Review: DIY Taxidermy with Charlie Tuesday Gates

It is 8pm on the night before Halloween and I am spending it in a dingy basement with a woman who plays with the dead for a living. Here I am enveloped by air perfumed with incense sticks, but these only thinly camouflage the stench of lifeless flesh that prepares to firmly fasten itself to my nostrils over the course of the evening.

I marvel at taxidermist Charlie Tuesday Gates’ dead animal assemblages arranged on a display table as the seating area begins to swell with guests. She calls these abject creations her “sculptures” and tonight they are up for grabs as £5 raffle ticket prizes. I am both fascinated and repelled simultaneously as the confrontation of all that is dead forces me into a reflexive state; I cannot allow myself to get too comfortable being a voyeur of the deceased. To find pleasure in another’s misfortune stabs at the moral makeup of what it is to be human. I am wholly repulsed yet my stare goes on.
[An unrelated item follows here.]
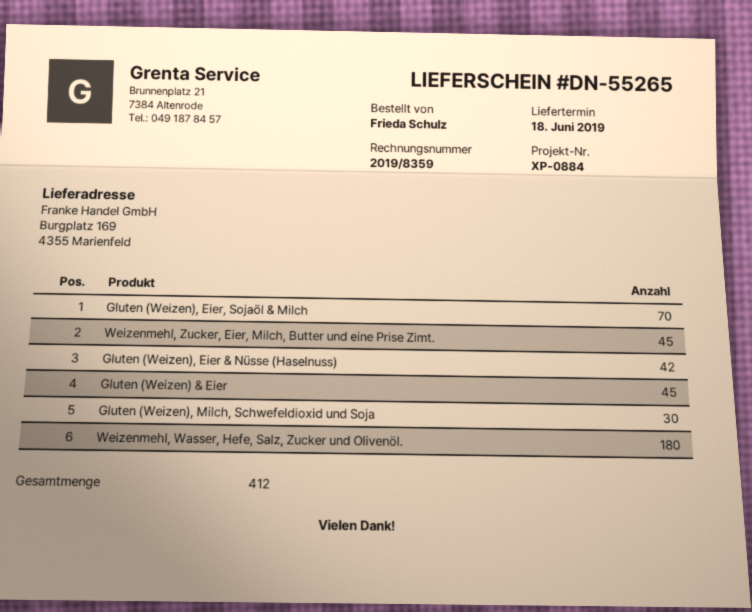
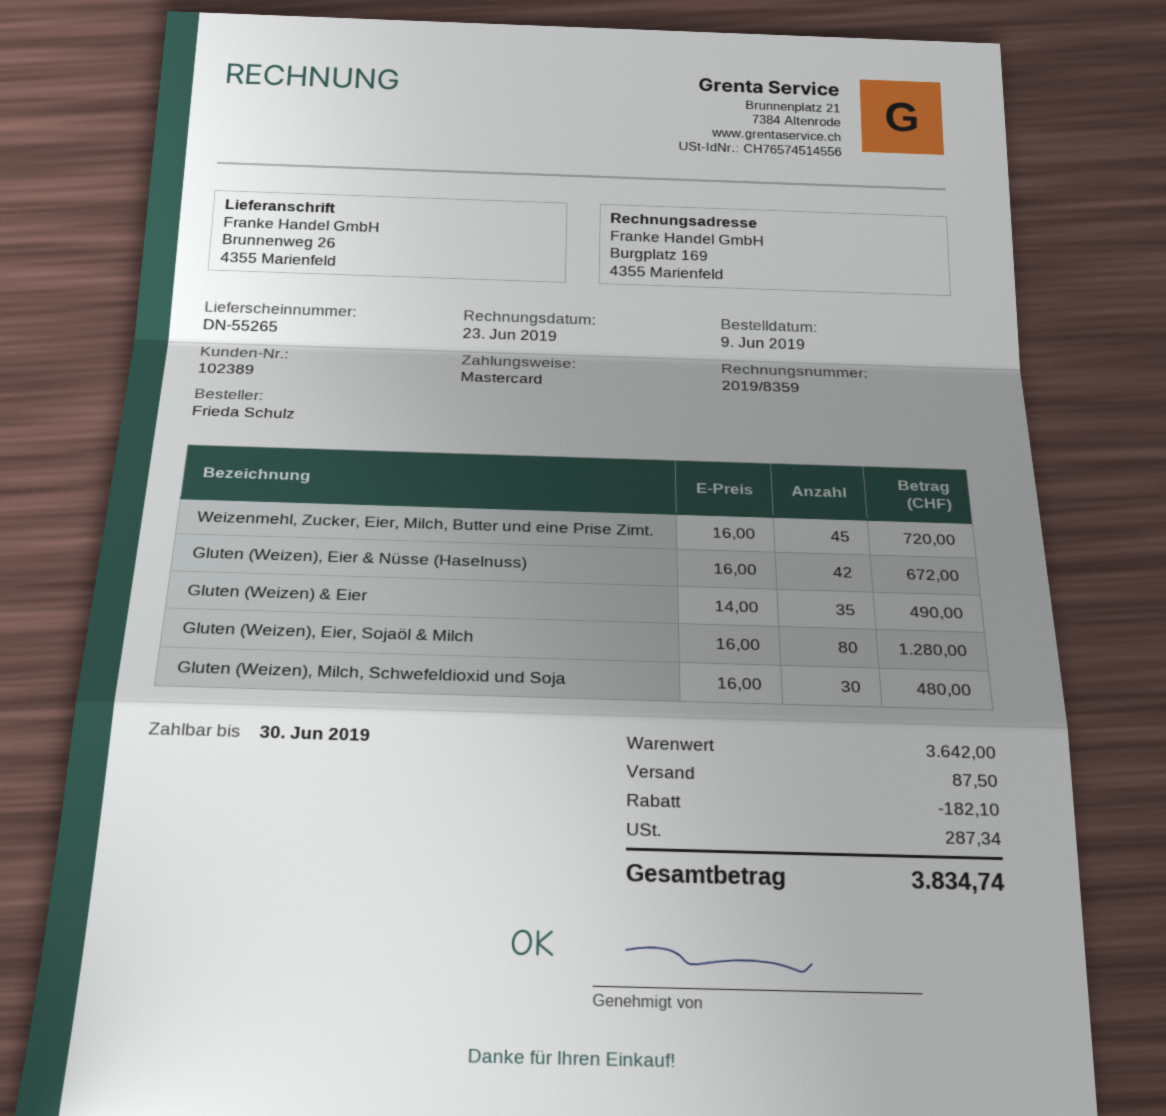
ship to: Burgplatz 169, 4355 Marienfeld -> Brunnenweg 26, 4355 Marienfeld
Gluten (Weizen), Eier, Sojaöl & Milch: 70 -> 80
Gluten (Weizen) & Eier: 45 -> 35
Weizenmehl, Wasser, Hefe, Salz, Zucker und Olivenöl.: 180 -> none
I let my eyes meander over the fissures of the dead animals’ matted feathers, dull furs and mangled claws. I feel self conscious as I cannot help but consume this sight. It is as though I am stuck in a freeze frame with these animals, strung up between two beats of the heart. I stare at limbs that have resigned in the fight for life and left trapped in a scene of perpetual struggle. In the mind’s eye I see the legs of the poor drowned squirrel frantically jostle around and his stomach squirm as it floods with water. I look to the fox’s pained expression and see his parted mouth baring teeth lined like jagged white railings protecting a tongue about to curl around one last ball of oxygen. The torture these animals must have experienced in their last moments makes my heart want to bleed.

Charlie_Gates_Spindle

As Charlie pulls out a curved blade and several flaccid squirrels for audience volunteers to skin she confirms the brutal reality behind her animal finds  – victims of roadkill, rubbish heap discoveries and bodies dumped by wasteful food industries. She makes it clear she is a vegan having witnessed the brutal way animals are killed for our dinner table delights, not to mention the way others are beaten by their owners and left to rot. Perhaps this is why, when Charlie announces that the skinning of her own departed pet cat is to take the limelight, I actually feel somewhat reassured. At least this one died of love. However, through the sound of skin splitting and bones cracking under pliers as she wrestles to rip fur from flesh you may question what kind of “love” this is. I urge you to see her side.

It seems our encounter with death is exacerbated by its visual representation as in all other instances we systematically rid it from sight. It burns to ash, it is scattered, it goes underground, it decomposes. Then we move on. A dead body is not compatible with our ritual pretence at finding the elixir of eternal life. We perform this through building a complex obstacle course of prescription tablets, surgery procedures, hygiene regulations and the next food faddism and lay it all out for the grim reaper hoping he will trip. But in the end he will always come and the truth is we are scared. So to be presented with death on a platter here tonight as it boldly pronounces its dark reality over these carcasses forces us into a dialogue that some of us are simply not prepared to have. One couple in the audience get up and leave. Thankfully Charlie can push the gloom aside.

With an ability to remodel death into something not to be feared but loved instead she lets us into the world of making use of lost lives and forgotten memories – and I think the cat Douglas is our access point. We discover he has been frozen for fifteen years ahead of the taxidermy and in her words is “waiting patiently for resurrection”. As though a funeral the demonstration begins to amass ceremonial value through the sharing of photographs and treasured memories. I even start to imagine the stand from which Charlie speaks at become a pulpit. Here taxidermy is a moment of rebirth and she seems excited about the prospect of a reunion with the lost friend.

Now I would be a liar to tell you that the process does not make me squeamish or not want to retch at the smell of exposed insides, but I am convinced the thought of it will soon ebb away. What will remain is the honour of witnessing Douglas being delivered into the next form of life. Focus on this and there lies something beautiful; the rest is merely a by-product.